Rosai–Dorfman disease, also known as sinus histiocytosis with massive lymphadenopathy or sometimes as Destombes–Rosai–Dorfman disease,[1][2][3] is a rare disorder of unknown cause that is characterized by abundant histiocytes in the lymph nodes or other locations throughout the body.[1][4]

Rosai-Dorfman disease
Other namesDestombes-Rosaï-Dorfman disease
Patient with enlarged lymph node on neck caused by Rosai-Dorfman disease; H&E stain of fine-needle aspiration specimens showed histiocytes with intact lymphocytes and plasma cells inside them (i.e., emperipolesis).
SpecialtyHematology 

Signs and symptoms edit

The histiocytosis of Destombes–Rosai–Dorfman disease can occur in lymph nodes, causing lymphadenopathy, or can occur outside lymph nodes in extranodal disease.[citation needed]

Lymphadenopathy edit

Lymphadenopathy can occur in one or more groups of lymph nodes. Among 358 cases of Destombes–Rosai–Dorfman disease that Rosai collected in a disease registry for which the location of lymphadenopathy was specified, 87.3% had cervical lymphadenopathy.[5] Axillary, inguinal, and mediastinal lymphadenopathy are also found in Destombes–Rosai–Dorfman disease.[5]

Extranodal disease edit

Accumulation of histiocytes may occur outside of lymph nodes. The most common sites of extranodal disease in Rosai's registry were skin, nasal cavity/paranasal sinuses, soft tissue, eyelid/orbit, bone, salivary glands, central nervous system, and heart.[6][5]

The symptoms of this disease vary with the site of accumulation similar to other regional tumors. For instance, accumulation in closed spaces such as the cranium can lead to poor outcomes compared to growth in the dermis of an extremity where surgical excision is possible.[citation needed]

Cause edit

The etiology of the condition is unknown. Possible but unproven infectious causes are Klebsiella, polyomaviridae, Epstein–Barr virus, parvovirus B19, and human herpesvirus 6.[1][7] Jilin University researchers suggested in 2017 that monocytes recruited to inflammatory lesions could produce macrophage colony-stimulating factor, which leads to a complex signal transduction, which leads to the histiocytosis characteristic of Destombes-Rosai–Dorfman disease.[7]

Diagnosis edit

The differential diagnosis of Destombes–Rosai–Dorfman disease includes both malignant and nonmalignant diseases, such as granulomatosis with polyangiitis, Langerhans cell histiocytosis, Langerhans cell sarcoma, lymphoma, sarcoidosis, IgG4-related disease, and tuberculosis.[1] The disease is diagnosed by biopsy of affected tissues.

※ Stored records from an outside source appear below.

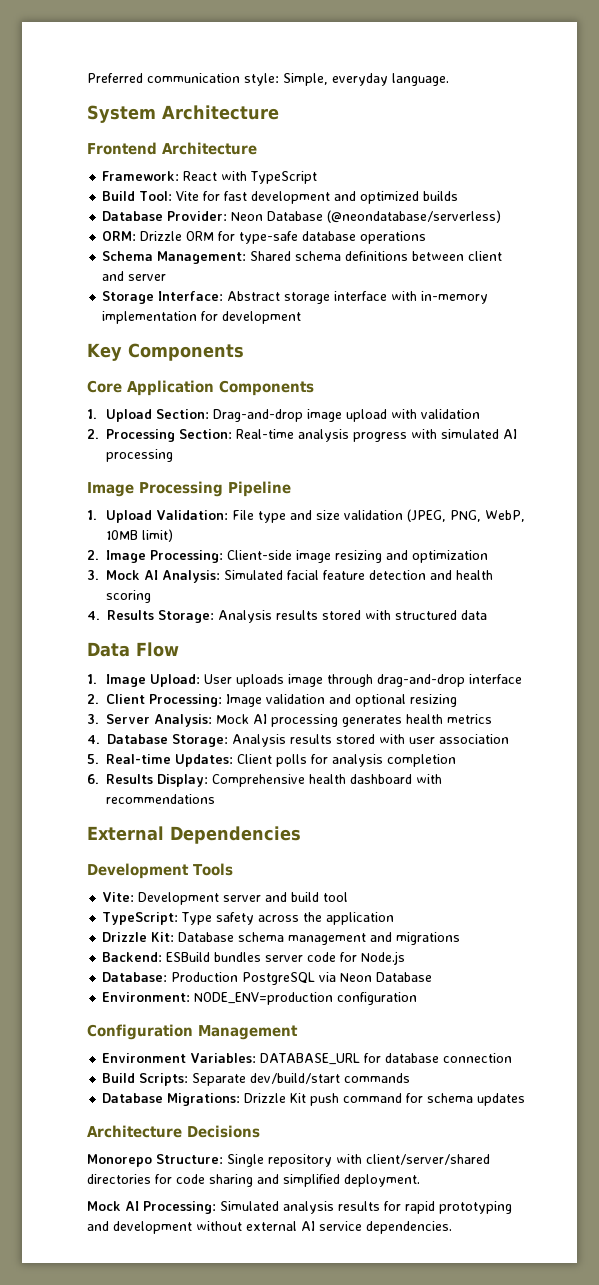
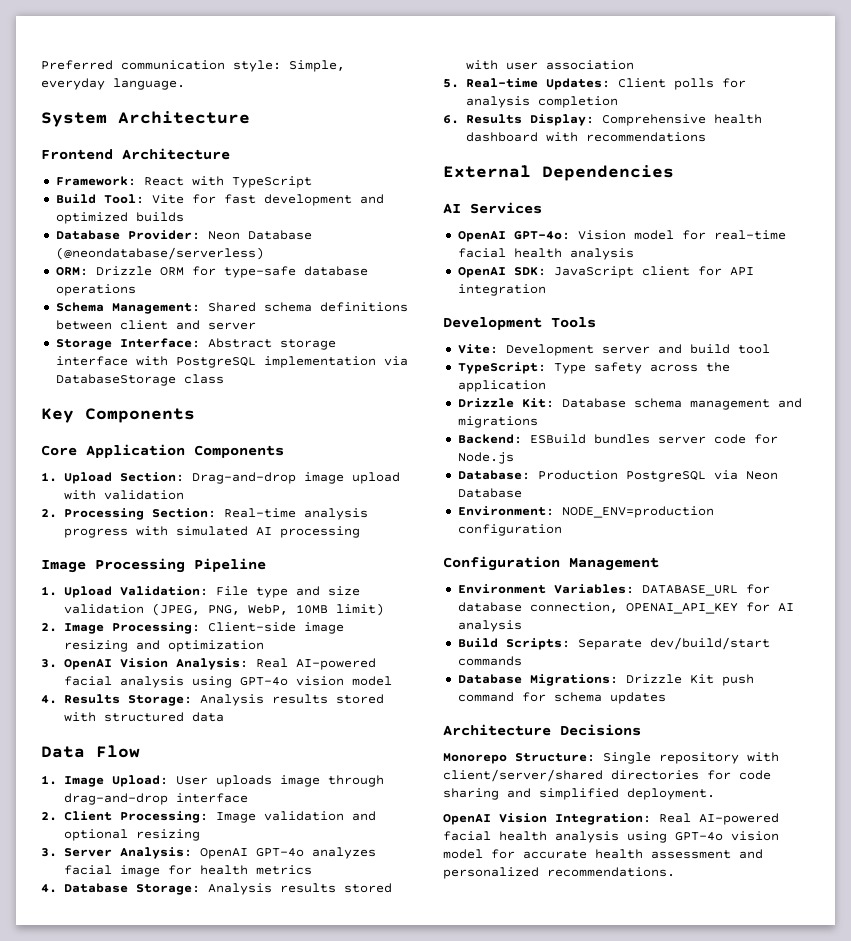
- Storage Interface: Abstract storage interface with in-memory implementation for development
+ Storage Interface: Abstract storage interface with PostgreSQL implementation via DatabaseStorage class
- 3. Mock AI Analysis: Simulated facial feature detection and health scoring
+ 3. OpenAI Vision Analysis: Real AI-powered facial analysis using GPT-4o vision model
- 3. Server Analysis: Mock AI processing generates health metrics
+ 3. Server Analysis: OpenAI GPT-4o analyzes facial image for health metrics
+ AI Services
+ OpenAI GPT-4o: Vision model for real-time facial health analysis
+ OpenAI SDK: JavaScript client for API integration
- Environment Variables: DATABASE_URL for database connection
+ Environment Variables: DATABASE_URL for database connection, OPENAI_API_KEY for AI analysis
- Mock AI Processing: Simulated analysis results for rapid prototyping and development without external AI service dependencies.
+ OpenAI Vision Integration: Real AI-powered facial health analysis using GPT-4o vision model for accurate health assessment and personalized recommendations.

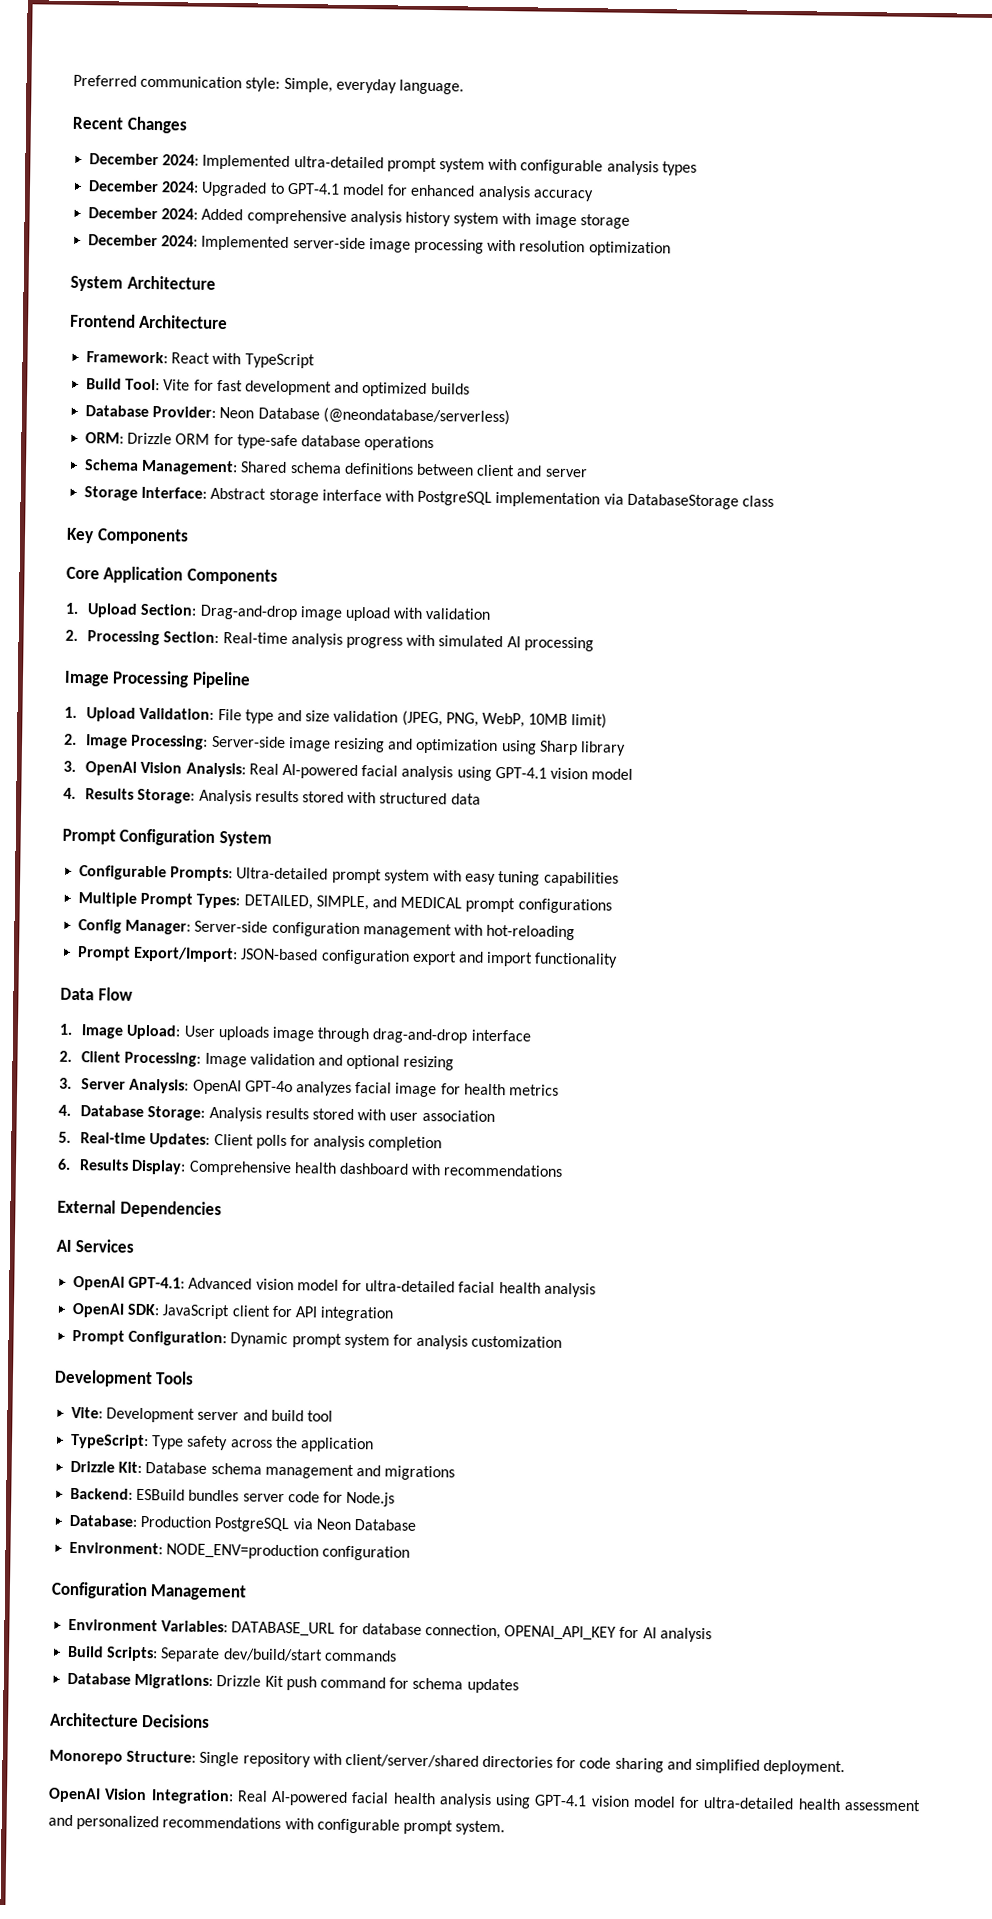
+ Recent Changes
+ December 2024: Implemented ultra-detailed prompt system with configurable analysis types
+ December 2024: Upgraded to GPT-4.1 model for enhanced analysis accuracy
+ December 2024: Added comprehensive analysis history system with image storage
+ December 2024: Implemented server-side image processing with resolution optimization
- 2. Image Processing: Client-side image resizing and optimization
+ 2. Image Processing: Server-side image resizing and optimization using Sharp library
- 3. OpenAI Vision Analysis: Real AI-powered facial analysis using GPT-4o vision model
+ 3. OpenAI Vision Analysis: Real AI-powered facial analysis using GPT-4.1 vision model
+ Prompt Configuration System
+ Configurable Prompts: Ultra-detailed prompt system with easy tuning capabilities
+ Multiple Prompt Types: DETAILED, SIMPLE, and MEDICAL prompt configurations
+ Config Manager: Server-side configuration management with hot-reloading
+ Prompt Export/Import: JSON-based configuration export and import functionality
- OpenAI GPT-4o: Vision model for real-time facial health analysis
+ OpenAI GPT-4.1: Advanced vision model for ultra-detailed facial health analysis
+ Prompt Configuration: Dynamic prompt system for analysis customization
- OpenAI Vision Integration: Real AI-powered facial health analysis using GPT-4o vision model for accurate health assessment and personalized recommendations.
+ OpenAI Vision Integration: Real AI-powered facial health analysis using GPT-4.1 vision model for ultra-detailed health assessment and personalized recommendations with configurable prompt system.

Microscopic examination of stained specimens will show histiocytes with lymphocytes and possibly other types of cells trapped within them, a phenomenon known as emperipolesis.[1][7] Upon immunohistochemical staining, the histiocytes will be positive for S100, CD68, and CD163 but negative for CD1a.[1][7]

Classification edit

In 2016 the Histiocyte Society proposed a classification of histiocytoses into five groups designated by letters: "C", "H", "L", "M", and "R".[8] Group "R" included Rosai–Dorfman disease and "miscellaneous noncutaneous, non-Langerhans cell histiocytoses".[8] Rosai–Dorfman disease itself was classified into "Familial", "Classical (nodal)", "Extranodal", "Neoplasia-associated", and "Immune disease-associated" subtypes.[8]

Treatment edit

Some patients have no symptoms, spontaneous remission,[9] or a relapsing/remitting course, making it difficult to decide whether therapy is needed.[1] In 2002, authors from Sapienza University of Rome stated on the basis of a comprehensive literature review that "clinical observation without treatment is advisable when possible".[10]

Therapeutic options include surgery, radiation therapy, and chemotherapy. Surgery is used to remove single lymph nodes, central nervous system lesions, or localized cutaneous disease.[1] In 2014, Dalia and colleagues wrote that for patients with extensive or systemic Destombes–Rosai–Dorfman disease, "a standard of care has not been established" concerning radiotherapy and chemotherapy.[1]

History edit

In 1965, Pierre-Paul Louis Lucien Destombes had described, in French, four patients having "adenitis with lipid excess" which is recognized as the original description of the condition.[1][2][3] Therefore, the condition is sometimes called "Destombes-Rosai-Dorfman disease".[2]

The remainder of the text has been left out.